John Marshall was a Federalist, so he implemented the Federalist vision of the United States as chief justice of the Supreme Court between 1801 and 1835. The Federalist agenda was put forth by the brilliant and mercurial Alexander Hamilton in the 1790s. Hamilton wanted a robust central government which would foster diversified economic development. Federalists were opposed by Thomas Jefferson, James Madison, and other Democratic Republicans who wanted a rural nation with a decentralized government. Jefferson feared that a too-powerful central government would become tyrannical.
In McCulloch v. Maryland (1819), Marshall's Supreme Court buttressed the implied powers of the national government. Although the Constitution did not expressly give the national government the power to establish the Bank of the United States, it had the implied power to do so. Maryland had no right to tax the Bank of the United States or impede it in any way.

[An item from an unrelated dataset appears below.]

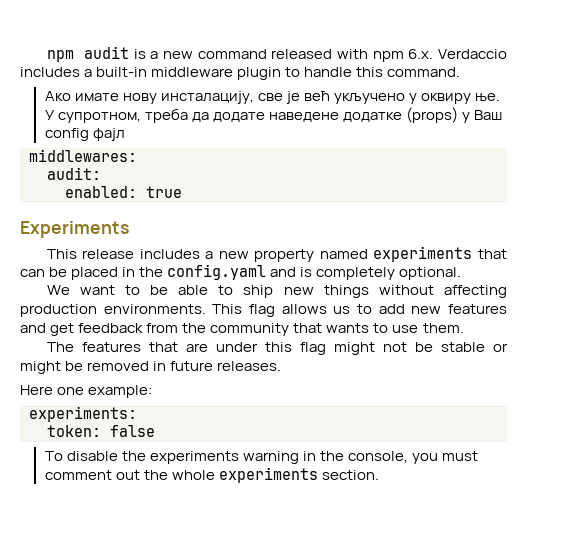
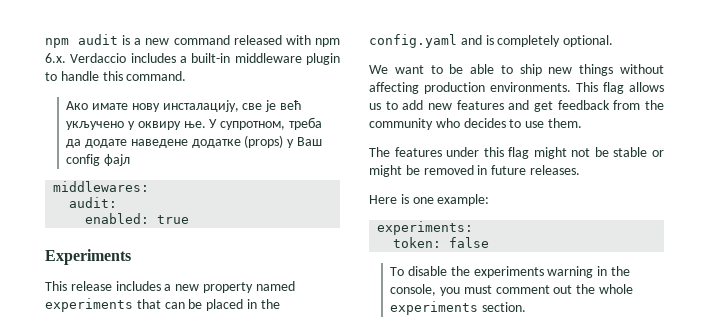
[293,323,370,333] that wants -> [435,118,506,128] who decides
[148,342,208,352] that are -> (442, 152) none
(53, 390) none -> [400,194,409,204] is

Gibbons v. Ogden (1824) strengthened the federal government's right to regulate interstate commerce. It overturned a monopoly on steamboat traffic granted by New York. This act would be important as the nation and its commerce expanded during the rest of the nineteenth century.
In another case, Martin v. Mott (1827), the Supreme Court ruled that states could not withhold their militia from national service. New England had opposed the War of 1812, and it did not fully cooperate with the national government during that conflict. Marshall ruled that presidents have complete authority to call upon states to provide militia for national service.
These three cases are among the most important in which Marshall consistently solidified national power at the expense of the states. There were others, however.